**Work required**. Keep the images out and copy every entry below exactly.

Start of Material for this task

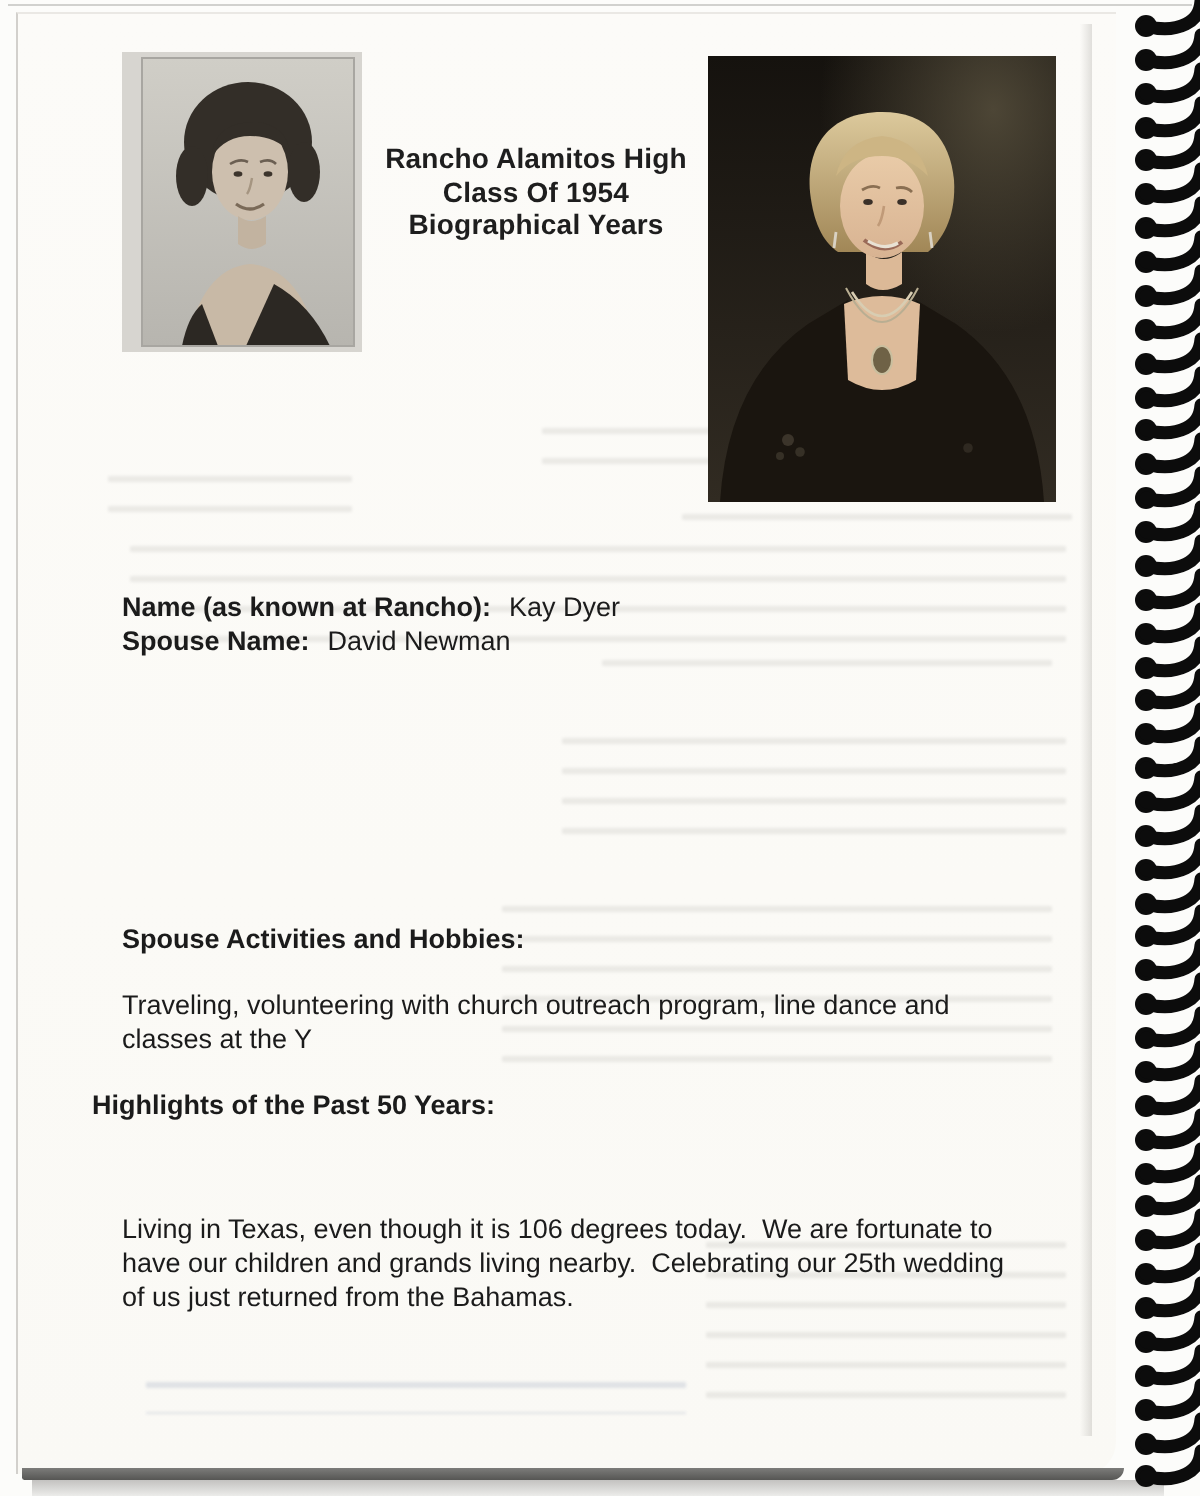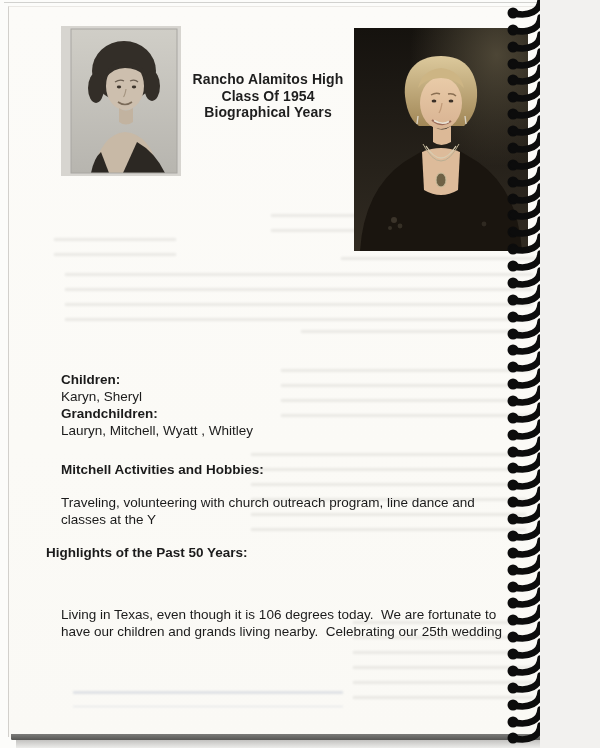--- a/index.html
+++ b/index.html
@@ -10,7 +10,7 @@
     overflow:hidden;
   }
   .scan{
-    position:relative;width:540px;height:748px;
+    position:relative;width:600px;height:748px;
     background:#fcfcfa;overflow:hidden;
   }
   .top-scan-line{

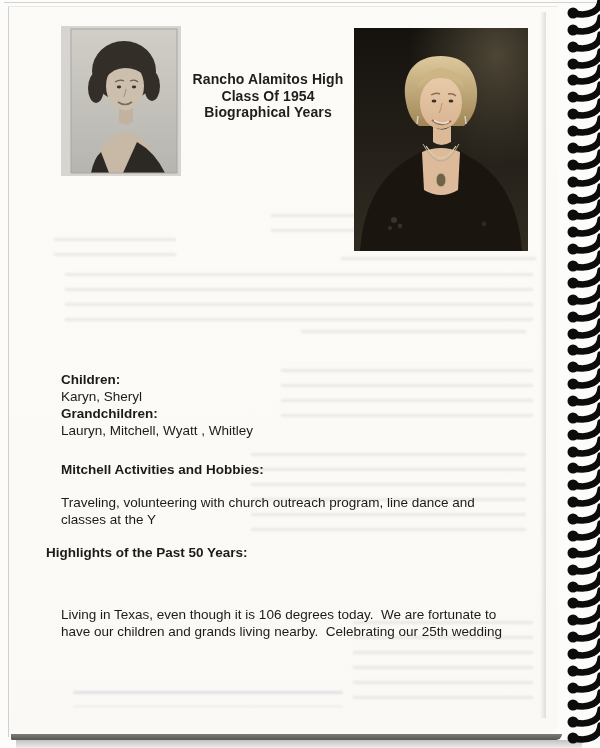--- a/index.html
+++ b/index.html
@@ -179,6 +179,10 @@
       </svg>
     </div>
 
+    <div class="tblock" style="left:52px;top:288px;">
+      <div class="line"><span class="b">Name (as known at Rancho):</span><span class="val">Kay Dyer</span></div>
+      <div class="line"><span class="b">Spouse Name:</span><span class="val">David Newman</span></div>
+    </div>
 
     <div class="tblock" style="left:52px;top:364px;">
       <div class="line b">Children:</div>

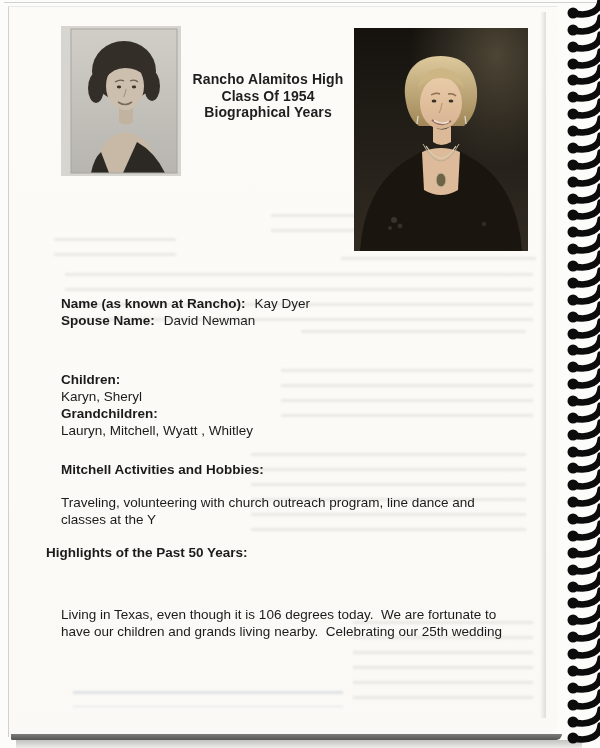--- a/index.html
+++ b/index.html
@@ -184,12 +184,6 @@
       <div class="line"><span class="b">Spouse Name:</span><span class="val">David Newman</span></div>
     </div>
 
-    <div class="tblock" style="left:52px;top:364px;">
-      <div class="line b">Children:</div>
-      <div class="line">Karyn, Sheryl</div>
-      <div class="line b">Grandchildren:</div>
-      <div class="line">Lauryn, Mitchell, Wyatt , Whitley</div>
-    </div>
 
     <div class="tblock" style="left:52px;top:454px;">
       <div class="heading-line">Mitchell Activities and Hobbies:</div>

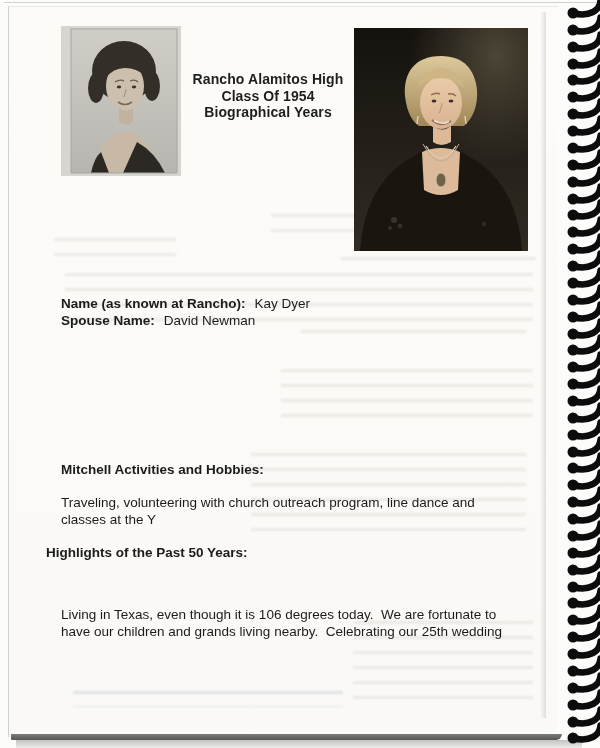--- a/index.html
+++ b/index.html
@@ -186,7 +186,7 @@
 
 
     <div class="tblock" style="left:52px;top:454px;">
-      <div class="heading-line">Mitchell Activities and Hobbies:</div>
+      <div class="heading-line">Spouse Activities and Hobbies:</div>
     </div>
     <div class="tblock" style="left:52px;top:487px;">
       <div class="line">Traveling, volunteering with church outreach program, line dance and</div>

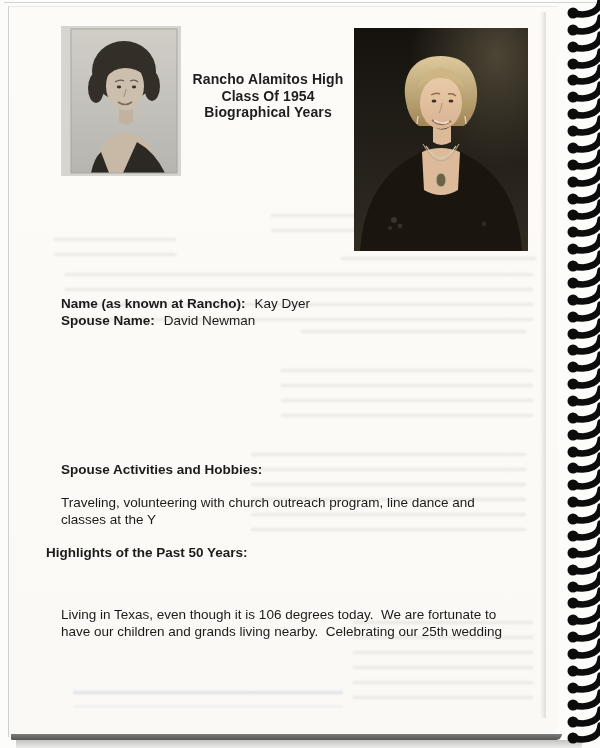--- a/index.html
+++ b/index.html
@@ -199,6 +199,7 @@
     <div class="tblock" style="left:52px;top:575px;margin-top:24px;">
       <div class="line">Living in Texas, even though it is 106 degrees today.  We are fortunate to</div>
       <div class="line">have our children and grands living nearby.  Celebrating our 25th wedding</div>
+      <div class="line">of us just returned from the Bahamas.</div>
     </div>
 
   </div>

End of Material for this task

**Result below**.
--- a/index.html
+++ b/index.html
@@ -10,7 +10,7 @@
     overflow:hidden;
   }
   .scan{
-    position:relative;width:540px;height:748px;
+    position:relative;width:600px;height:748px;
     background:#fcfcfa;overflow:hidden;
   }
   .top-scan-line{

--- a/index.html
+++ b/index.html
@@ -179,6 +179,10 @@
       </svg>
     </div>
 
+    <div class="tblock" style="left:52px;top:288px;">
+      <div class="line"><span class="b">Name (as known at Rancho):</span><span class="val">Kay Dyer</span></div>
+      <div class="line"><span class="b">Spouse Name:</span><span class="val">David Newman</span></div>
+    </div>
 
     <div class="tblock" style="left:52px;top:364px;">
       <div class="line b">Children:</div>

--- a/index.html
+++ b/index.html
@@ -184,12 +184,6 @@
       <div class="line"><span class="b">Spouse Name:</span><span class="val">David Newman</span></div>
     </div>
 
-    <div class="tblock" style="left:52px;top:364px;">
-      <div class="line b">Children:</div>
-      <div class="line">Karyn, Sheryl</div>
-      <div class="line b">Grandchildren:</div>
-      <div class="line">Lauryn, Mitchell, Wyatt , Whitley</div>
-    </div>
 
     <div class="tblock" style="left:52px;top:454px;">
       <div class="heading-line">Mitchell Activities and Hobbies:</div>

--- a/index.html
+++ b/index.html
@@ -186,7 +186,7 @@
 
 
     <div class="tblock" style="left:52px;top:454px;">
-      <div class="heading-line">Mitchell Activities and Hobbies:</div>
+      <div class="heading-line">Spouse Activities and Hobbies:</div>
     </div>
     <div class="tblock" style="left:52px;top:487px;">
       <div class="line">Traveling, volunteering with church outreach program, line dance and</div>

--- a/index.html
+++ b/index.html
@@ -199,6 +199,7 @@
     <div class="tblock" style="left:52px;top:575px;margin-top:24px;">
       <div class="line">Living in Texas, even though it is 106 degrees today.  We are fortunate to</div>
       <div class="line">have our children and grands living nearby.  Celebrating our 25th wedding</div>
+      <div class="line">of us just returned from the Bahamas.</div>
     </div>
 
   </div>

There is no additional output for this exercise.